Give every line from the entries that contains "Classic".

□ □ □ □

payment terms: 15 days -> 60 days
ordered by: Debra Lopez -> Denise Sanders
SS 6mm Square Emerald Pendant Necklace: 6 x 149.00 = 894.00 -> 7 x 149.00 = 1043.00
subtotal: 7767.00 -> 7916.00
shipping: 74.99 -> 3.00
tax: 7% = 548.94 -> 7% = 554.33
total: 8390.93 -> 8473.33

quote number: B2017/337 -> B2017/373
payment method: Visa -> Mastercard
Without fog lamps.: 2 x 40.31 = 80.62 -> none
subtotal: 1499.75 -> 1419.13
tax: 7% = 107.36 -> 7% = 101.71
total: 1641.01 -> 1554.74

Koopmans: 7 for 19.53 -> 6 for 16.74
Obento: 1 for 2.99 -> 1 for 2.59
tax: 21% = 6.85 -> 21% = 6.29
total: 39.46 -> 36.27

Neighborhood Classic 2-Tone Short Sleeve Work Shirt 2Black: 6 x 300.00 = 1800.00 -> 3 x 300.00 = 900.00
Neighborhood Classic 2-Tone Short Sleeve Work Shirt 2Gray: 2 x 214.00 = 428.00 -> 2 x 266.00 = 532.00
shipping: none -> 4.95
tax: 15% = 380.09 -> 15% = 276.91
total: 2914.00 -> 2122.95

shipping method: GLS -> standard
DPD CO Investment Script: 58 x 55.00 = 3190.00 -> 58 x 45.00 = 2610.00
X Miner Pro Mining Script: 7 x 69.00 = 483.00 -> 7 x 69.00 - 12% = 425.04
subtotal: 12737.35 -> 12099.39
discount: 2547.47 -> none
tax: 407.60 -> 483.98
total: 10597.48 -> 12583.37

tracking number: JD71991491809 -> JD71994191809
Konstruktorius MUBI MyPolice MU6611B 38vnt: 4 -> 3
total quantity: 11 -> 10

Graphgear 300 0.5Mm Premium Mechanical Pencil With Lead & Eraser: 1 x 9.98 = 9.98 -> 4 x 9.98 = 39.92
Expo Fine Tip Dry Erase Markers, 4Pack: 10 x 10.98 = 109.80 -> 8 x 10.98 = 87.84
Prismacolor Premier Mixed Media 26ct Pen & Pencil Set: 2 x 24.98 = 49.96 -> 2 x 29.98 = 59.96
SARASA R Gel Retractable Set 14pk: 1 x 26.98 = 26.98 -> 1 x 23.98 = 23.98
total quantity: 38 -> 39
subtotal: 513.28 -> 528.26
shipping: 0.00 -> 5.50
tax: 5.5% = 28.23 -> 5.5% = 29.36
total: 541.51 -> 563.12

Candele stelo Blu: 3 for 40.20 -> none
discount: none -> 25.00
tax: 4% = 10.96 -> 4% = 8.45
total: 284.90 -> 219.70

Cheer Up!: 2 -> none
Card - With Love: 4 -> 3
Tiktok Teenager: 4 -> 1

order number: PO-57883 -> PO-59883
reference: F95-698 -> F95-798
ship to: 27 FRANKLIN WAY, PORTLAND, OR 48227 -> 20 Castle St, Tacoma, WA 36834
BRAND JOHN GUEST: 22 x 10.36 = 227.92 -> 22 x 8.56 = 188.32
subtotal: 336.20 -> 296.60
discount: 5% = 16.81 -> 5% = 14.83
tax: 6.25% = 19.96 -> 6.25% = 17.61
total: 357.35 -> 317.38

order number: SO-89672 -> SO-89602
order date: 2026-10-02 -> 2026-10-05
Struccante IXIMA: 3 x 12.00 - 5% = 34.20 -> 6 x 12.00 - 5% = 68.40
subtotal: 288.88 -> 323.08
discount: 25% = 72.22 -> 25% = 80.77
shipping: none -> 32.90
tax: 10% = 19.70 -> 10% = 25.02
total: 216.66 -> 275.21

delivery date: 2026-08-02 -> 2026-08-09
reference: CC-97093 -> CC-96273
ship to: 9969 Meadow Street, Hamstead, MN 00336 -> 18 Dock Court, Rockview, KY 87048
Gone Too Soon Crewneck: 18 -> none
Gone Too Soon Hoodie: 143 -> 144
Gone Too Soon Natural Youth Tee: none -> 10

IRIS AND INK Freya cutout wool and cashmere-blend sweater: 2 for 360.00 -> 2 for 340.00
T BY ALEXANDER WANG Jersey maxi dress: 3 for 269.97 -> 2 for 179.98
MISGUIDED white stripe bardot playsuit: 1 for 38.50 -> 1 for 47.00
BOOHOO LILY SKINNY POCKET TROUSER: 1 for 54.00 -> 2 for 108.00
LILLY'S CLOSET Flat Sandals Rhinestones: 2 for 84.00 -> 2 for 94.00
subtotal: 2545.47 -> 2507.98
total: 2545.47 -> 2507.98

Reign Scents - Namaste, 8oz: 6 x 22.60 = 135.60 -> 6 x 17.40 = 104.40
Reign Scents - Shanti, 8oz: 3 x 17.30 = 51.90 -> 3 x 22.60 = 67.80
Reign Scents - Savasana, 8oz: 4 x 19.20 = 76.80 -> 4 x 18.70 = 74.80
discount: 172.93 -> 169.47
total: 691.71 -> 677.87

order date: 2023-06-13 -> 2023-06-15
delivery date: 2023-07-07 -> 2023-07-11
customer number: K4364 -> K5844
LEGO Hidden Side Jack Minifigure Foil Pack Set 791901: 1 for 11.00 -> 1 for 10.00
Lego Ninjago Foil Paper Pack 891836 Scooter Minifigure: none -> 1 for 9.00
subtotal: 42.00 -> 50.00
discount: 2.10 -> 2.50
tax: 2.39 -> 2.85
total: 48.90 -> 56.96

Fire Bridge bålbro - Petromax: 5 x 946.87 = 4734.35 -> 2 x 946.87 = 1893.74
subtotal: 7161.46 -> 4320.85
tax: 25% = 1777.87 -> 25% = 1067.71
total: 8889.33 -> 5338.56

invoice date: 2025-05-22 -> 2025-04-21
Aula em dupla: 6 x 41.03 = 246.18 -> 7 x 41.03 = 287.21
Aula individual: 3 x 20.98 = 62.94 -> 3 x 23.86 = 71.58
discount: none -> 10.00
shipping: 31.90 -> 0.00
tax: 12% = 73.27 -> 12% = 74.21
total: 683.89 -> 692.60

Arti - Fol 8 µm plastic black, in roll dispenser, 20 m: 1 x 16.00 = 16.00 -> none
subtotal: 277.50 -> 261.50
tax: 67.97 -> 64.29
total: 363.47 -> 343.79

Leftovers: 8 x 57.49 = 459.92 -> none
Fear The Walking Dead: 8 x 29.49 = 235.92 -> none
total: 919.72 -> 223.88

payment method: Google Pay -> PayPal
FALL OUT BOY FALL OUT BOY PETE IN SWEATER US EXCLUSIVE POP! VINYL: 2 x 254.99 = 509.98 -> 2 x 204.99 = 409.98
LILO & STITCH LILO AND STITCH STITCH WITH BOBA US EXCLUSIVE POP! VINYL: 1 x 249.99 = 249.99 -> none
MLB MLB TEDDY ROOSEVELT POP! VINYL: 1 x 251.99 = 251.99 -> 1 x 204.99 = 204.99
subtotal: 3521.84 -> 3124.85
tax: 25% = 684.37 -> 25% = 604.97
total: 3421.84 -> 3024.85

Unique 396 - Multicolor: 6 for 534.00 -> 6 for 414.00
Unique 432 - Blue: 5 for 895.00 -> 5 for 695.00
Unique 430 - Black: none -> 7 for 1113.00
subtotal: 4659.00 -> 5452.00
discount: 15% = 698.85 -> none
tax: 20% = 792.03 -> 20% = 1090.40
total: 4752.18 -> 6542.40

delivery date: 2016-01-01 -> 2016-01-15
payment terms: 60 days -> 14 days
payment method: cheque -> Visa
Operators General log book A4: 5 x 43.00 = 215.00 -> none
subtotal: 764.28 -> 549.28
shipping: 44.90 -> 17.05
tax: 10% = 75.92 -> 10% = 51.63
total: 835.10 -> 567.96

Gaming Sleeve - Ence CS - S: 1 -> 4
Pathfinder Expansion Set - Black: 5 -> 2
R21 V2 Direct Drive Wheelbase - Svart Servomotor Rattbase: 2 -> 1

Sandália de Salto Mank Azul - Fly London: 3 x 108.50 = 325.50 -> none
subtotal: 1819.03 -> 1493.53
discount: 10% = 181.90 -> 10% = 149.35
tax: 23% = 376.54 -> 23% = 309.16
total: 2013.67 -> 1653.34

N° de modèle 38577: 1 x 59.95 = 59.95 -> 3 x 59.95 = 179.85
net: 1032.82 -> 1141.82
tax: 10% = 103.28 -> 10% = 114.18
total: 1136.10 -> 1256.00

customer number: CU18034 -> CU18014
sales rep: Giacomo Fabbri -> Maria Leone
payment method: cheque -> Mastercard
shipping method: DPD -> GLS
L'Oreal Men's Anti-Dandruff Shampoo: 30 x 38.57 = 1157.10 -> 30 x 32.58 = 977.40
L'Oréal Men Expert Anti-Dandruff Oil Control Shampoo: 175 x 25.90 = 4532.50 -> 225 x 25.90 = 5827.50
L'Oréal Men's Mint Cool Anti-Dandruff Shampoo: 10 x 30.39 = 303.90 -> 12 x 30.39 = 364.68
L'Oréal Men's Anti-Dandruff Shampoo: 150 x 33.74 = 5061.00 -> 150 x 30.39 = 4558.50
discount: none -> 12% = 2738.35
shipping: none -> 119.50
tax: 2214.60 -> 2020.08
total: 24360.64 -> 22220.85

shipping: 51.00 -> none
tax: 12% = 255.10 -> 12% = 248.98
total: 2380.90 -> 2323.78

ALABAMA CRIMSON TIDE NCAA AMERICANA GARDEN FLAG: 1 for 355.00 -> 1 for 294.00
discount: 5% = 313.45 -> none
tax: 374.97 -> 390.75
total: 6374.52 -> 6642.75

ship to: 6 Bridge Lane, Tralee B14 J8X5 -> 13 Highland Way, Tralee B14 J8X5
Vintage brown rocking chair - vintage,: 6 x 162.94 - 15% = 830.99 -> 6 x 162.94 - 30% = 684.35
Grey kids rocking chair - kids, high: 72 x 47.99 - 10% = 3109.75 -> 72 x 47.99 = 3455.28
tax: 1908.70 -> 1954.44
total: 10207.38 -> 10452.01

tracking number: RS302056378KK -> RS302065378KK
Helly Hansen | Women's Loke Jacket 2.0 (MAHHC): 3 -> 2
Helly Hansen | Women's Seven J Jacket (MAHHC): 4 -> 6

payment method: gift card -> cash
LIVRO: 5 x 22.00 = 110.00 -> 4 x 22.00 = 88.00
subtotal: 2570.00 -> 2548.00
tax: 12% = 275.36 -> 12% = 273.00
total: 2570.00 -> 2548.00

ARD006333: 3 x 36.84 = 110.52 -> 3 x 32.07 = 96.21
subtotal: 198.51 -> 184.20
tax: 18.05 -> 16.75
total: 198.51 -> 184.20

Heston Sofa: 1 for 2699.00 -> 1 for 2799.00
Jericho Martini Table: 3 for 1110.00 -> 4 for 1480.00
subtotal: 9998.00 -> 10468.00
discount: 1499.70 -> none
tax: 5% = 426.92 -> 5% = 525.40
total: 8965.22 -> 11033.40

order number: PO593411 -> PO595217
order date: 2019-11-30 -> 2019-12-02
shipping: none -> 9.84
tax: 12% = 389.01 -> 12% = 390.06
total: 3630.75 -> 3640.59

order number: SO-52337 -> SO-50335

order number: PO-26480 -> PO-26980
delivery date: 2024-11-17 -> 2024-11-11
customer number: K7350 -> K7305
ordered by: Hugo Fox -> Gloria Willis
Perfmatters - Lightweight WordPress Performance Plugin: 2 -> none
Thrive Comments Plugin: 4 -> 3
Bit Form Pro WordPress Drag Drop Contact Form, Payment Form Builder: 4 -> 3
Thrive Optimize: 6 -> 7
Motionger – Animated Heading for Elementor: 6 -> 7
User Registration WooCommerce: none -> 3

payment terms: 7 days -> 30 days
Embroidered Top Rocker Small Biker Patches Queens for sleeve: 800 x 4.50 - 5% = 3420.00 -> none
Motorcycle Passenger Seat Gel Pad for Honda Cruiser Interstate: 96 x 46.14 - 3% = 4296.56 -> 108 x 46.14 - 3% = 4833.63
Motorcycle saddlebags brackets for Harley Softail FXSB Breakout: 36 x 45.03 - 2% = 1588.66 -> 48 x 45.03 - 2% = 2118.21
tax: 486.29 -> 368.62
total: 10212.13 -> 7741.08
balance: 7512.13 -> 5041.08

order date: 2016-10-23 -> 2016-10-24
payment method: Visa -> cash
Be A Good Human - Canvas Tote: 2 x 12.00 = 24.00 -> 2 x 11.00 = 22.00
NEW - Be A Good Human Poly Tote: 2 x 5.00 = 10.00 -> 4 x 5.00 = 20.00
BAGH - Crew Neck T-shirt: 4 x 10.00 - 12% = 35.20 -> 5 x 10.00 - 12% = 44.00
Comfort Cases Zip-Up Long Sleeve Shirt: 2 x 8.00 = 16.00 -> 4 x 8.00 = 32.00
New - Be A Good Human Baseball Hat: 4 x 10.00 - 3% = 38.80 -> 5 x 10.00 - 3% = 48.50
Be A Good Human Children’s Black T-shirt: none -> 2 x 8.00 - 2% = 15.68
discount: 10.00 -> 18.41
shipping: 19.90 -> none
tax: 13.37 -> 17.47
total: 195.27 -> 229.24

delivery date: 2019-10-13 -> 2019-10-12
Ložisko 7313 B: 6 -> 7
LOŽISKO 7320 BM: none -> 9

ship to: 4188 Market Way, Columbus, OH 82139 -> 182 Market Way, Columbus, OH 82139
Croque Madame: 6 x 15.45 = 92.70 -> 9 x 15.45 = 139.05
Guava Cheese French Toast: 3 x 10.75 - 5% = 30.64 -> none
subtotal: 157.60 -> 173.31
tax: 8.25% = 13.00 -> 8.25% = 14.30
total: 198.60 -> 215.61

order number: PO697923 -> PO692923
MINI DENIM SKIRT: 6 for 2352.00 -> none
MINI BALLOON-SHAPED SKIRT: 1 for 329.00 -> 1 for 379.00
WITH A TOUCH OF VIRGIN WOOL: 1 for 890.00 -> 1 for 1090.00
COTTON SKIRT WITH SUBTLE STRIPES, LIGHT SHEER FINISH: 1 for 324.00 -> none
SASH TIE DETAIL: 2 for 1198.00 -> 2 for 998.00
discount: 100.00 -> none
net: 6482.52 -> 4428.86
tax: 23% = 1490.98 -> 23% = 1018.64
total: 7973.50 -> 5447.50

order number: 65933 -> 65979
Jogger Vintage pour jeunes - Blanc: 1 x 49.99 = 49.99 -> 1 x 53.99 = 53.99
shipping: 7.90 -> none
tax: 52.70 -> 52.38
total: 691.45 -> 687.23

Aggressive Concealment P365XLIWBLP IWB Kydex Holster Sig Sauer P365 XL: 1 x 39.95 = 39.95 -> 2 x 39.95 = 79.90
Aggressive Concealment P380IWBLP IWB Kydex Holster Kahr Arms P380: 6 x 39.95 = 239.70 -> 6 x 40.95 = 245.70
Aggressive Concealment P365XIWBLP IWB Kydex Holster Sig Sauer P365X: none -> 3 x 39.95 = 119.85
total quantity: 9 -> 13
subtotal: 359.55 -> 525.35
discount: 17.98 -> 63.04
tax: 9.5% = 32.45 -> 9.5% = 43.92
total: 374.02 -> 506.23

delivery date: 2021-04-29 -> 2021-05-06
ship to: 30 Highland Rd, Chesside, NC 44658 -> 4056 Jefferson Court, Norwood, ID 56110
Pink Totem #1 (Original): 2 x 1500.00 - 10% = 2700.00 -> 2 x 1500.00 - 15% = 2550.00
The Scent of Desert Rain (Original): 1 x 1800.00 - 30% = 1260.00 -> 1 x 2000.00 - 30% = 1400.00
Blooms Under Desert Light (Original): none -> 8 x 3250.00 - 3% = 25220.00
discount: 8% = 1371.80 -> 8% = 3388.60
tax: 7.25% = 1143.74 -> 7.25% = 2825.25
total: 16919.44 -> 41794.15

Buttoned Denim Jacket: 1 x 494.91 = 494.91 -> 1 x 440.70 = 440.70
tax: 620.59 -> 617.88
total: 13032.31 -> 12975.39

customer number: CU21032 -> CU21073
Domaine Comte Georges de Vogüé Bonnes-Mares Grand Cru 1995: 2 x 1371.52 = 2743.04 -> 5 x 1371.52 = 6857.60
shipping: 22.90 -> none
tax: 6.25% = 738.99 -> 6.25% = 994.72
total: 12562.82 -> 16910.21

□ □ □ □

**Answer space**:
Neighborhood Classic 2-Tone Short Sleeve Work Shirt 2Black: 6 x 300.00 = 1800.00 -> 3 x 300.00 = 900.00
Neighborhood Classic 2-Tone Short Sleeve Work Shirt 2Gray: 2 x 214.00 = 428.00 -> 2 x 266.00 = 532.00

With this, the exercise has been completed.